* Assigned task:
Starting at the line that contains "[1081,256,1151,271] TLDRs -> (463, 543) none" and ending at the line that contains "(185, 501) none", the lines below are to be given again exactly, with nothing added.

* Data records:
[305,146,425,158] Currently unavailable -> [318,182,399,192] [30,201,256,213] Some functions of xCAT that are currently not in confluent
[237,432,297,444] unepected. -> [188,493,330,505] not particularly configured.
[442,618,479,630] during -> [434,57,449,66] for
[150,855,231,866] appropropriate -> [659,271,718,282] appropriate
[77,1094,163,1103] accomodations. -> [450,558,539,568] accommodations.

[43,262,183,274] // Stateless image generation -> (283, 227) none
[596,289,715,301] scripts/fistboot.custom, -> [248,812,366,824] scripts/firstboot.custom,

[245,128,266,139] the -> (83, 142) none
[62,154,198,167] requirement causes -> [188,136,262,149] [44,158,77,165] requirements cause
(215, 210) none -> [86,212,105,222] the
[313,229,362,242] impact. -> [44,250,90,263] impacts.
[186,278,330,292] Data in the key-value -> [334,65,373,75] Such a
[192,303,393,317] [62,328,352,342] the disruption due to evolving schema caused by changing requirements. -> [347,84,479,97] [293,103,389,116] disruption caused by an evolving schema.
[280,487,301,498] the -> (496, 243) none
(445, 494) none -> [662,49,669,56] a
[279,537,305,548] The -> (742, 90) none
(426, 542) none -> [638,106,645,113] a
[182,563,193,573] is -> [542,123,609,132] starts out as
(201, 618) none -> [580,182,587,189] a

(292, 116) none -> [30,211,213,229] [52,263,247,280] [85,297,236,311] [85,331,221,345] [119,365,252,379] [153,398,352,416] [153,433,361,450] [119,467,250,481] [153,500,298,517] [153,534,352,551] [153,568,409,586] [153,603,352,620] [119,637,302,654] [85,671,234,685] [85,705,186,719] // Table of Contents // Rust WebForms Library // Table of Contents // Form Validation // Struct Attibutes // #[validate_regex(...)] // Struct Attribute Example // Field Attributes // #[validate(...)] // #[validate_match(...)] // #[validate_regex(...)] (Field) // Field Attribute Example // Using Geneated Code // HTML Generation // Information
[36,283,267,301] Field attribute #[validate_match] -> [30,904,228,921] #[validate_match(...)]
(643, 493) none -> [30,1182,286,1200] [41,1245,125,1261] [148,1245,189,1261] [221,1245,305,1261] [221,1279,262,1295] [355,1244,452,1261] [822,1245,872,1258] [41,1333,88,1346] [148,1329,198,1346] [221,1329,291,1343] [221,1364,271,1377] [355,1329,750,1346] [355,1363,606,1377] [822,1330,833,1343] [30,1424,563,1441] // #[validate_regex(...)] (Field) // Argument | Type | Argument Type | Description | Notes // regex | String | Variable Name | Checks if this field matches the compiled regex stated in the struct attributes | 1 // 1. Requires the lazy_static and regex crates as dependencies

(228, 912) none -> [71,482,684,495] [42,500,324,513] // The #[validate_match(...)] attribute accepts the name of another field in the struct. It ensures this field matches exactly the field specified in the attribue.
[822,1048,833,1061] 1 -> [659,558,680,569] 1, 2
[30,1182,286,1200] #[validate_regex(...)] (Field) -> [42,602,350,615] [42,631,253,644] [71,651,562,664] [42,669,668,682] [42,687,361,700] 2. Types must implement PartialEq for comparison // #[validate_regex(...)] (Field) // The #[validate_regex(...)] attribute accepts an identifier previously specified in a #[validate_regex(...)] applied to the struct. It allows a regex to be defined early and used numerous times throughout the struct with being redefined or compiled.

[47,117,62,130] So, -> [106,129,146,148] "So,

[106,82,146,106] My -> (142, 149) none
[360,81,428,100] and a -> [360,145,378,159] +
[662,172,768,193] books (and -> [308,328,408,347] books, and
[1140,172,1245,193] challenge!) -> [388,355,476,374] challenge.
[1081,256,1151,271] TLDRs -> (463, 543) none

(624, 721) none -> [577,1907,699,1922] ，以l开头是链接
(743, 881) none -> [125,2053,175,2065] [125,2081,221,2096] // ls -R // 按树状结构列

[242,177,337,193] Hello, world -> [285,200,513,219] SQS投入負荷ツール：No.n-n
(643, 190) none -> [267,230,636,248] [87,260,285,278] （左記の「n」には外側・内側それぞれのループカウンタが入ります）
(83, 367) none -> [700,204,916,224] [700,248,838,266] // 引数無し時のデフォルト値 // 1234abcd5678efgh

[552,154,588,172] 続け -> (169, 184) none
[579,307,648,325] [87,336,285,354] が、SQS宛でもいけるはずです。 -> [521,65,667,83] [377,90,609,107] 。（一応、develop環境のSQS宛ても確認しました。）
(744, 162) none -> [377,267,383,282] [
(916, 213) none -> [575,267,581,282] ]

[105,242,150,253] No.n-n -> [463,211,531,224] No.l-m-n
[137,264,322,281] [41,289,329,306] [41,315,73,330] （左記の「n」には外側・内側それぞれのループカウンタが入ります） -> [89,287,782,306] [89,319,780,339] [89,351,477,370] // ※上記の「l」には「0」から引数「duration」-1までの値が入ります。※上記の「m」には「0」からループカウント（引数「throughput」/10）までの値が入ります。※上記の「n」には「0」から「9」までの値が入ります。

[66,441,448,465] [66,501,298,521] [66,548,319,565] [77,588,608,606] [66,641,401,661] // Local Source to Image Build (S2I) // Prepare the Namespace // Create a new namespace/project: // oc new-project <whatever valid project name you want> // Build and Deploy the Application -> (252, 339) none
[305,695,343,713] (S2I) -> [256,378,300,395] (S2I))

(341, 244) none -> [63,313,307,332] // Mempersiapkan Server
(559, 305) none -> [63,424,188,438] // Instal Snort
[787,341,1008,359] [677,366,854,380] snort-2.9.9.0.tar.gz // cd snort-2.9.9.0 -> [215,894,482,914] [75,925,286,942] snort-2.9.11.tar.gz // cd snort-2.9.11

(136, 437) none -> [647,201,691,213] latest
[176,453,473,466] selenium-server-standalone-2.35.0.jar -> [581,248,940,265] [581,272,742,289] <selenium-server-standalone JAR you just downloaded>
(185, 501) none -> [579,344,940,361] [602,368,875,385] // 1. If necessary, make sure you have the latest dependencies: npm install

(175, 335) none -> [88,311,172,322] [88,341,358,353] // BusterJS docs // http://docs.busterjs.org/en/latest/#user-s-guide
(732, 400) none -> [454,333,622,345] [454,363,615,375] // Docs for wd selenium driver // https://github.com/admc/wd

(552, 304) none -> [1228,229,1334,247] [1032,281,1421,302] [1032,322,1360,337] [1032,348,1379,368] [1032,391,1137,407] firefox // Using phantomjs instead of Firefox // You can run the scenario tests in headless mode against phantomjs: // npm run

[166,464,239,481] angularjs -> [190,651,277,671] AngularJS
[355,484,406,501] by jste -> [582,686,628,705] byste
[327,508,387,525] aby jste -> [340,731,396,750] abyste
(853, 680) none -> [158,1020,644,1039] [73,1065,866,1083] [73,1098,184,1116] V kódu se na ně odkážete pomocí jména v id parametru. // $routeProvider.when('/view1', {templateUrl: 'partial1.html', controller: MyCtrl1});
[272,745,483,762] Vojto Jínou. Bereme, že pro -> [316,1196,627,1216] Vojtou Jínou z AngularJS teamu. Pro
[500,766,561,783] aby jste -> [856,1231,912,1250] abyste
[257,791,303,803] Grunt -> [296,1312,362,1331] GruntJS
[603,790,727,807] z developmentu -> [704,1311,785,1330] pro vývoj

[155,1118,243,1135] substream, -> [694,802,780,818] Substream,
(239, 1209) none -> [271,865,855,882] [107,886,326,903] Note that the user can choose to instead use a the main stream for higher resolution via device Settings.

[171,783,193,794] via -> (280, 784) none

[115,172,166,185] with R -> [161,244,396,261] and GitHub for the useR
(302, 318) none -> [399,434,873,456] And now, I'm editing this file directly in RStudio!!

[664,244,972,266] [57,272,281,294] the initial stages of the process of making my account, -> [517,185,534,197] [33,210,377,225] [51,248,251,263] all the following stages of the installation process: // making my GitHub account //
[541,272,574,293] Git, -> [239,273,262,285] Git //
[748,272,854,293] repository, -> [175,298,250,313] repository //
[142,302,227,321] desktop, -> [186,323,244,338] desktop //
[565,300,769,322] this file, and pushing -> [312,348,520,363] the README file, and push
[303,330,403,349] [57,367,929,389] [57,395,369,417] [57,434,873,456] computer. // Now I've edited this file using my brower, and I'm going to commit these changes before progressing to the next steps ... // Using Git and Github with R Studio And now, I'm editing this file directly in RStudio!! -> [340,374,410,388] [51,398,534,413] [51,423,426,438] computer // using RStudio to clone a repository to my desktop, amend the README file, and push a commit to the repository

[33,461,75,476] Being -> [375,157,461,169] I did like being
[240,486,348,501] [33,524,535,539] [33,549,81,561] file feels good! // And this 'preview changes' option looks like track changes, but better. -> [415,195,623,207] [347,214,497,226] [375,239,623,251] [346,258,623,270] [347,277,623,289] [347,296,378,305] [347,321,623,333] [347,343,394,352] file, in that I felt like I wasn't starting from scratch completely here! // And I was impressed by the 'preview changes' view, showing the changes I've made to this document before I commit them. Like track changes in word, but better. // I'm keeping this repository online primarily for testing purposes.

* Problem solution:
[1081,256,1151,271] TLDRs -> (463, 543) none

(624, 721) none -> [577,1907,699,1922] ，以l开头是链接
(743, 881) none -> [125,2053,175,2065] [125,2081,221,2096] // ls -R // 按树状结构列

[242,177,337,193] Hello, world -> [285,200,513,219] SQS投入負荷ツール：No.n-n
(643, 190) none -> [267,230,636,248] [87,260,285,278] （左記の「n」には外側・内側それぞれのループカウンタが入ります）
(83, 367) none -> [700,204,916,224] [700,248,838,266] // 引数無し時のデフォルト値 // 1234abcd5678efgh

[552,154,588,172] 続け -> (169, 184) none
[579,307,648,325] [87,336,285,354] が、SQS宛でもいけるはずです。 -> [521,65,667,83] [377,90,609,107] 。（一応、develop環境のSQS宛ても確認しました。）
(744, 162) none -> [377,267,383,282] [
(916, 213) none -> [575,267,581,282] ]

[105,242,150,253] No.n-n -> [463,211,531,224] No.l-m-n
[137,264,322,281] [41,289,329,306] [41,315,73,330] （左記の「n」には外側・内側それぞれのループカウンタが入ります） -> [89,287,782,306] [89,319,780,339] [89,351,477,370] // ※上記の「l」には「0」から引数「duration」-1までの値が入ります。※上記の「m」には「0」からループカウント（引数「throughput」/10）までの値が入ります。※上記の「n」には「0」から「9」までの値が入ります。

[66,441,448,465] [66,501,298,521] [66,548,319,565] [77,588,608,606] [66,641,401,661] // Local Source to Image Build (S2I) // Prepare the Namespace // Create a new namespace/project: // oc new-project <whatever valid project name you want> // Build and Deploy the Application -> (252, 339) none
[305,695,343,713] (S2I) -> [256,378,300,395] (S2I))

(341, 244) none -> [63,313,307,332] // Mempersiapkan Server
(559, 305) none -> [63,424,188,438] // Instal Snort
[787,341,1008,359] [677,366,854,380] snort-2.9.9.0.tar.gz // cd snort-2.9.9.0 -> [215,894,482,914] [75,925,286,942] snort-2.9.11.tar.gz // cd snort-2.9.11

(136, 437) none -> [647,201,691,213] latest
[176,453,473,466] selenium-server-standalone-2.35.0.jar -> [581,248,940,265] [581,272,742,289] <selenium-server-standalone JAR you just downloaded>
(185, 501) none -> [579,344,940,361] [602,368,875,385] // 1. If necessary, make sure you have the latest dependencies: npm install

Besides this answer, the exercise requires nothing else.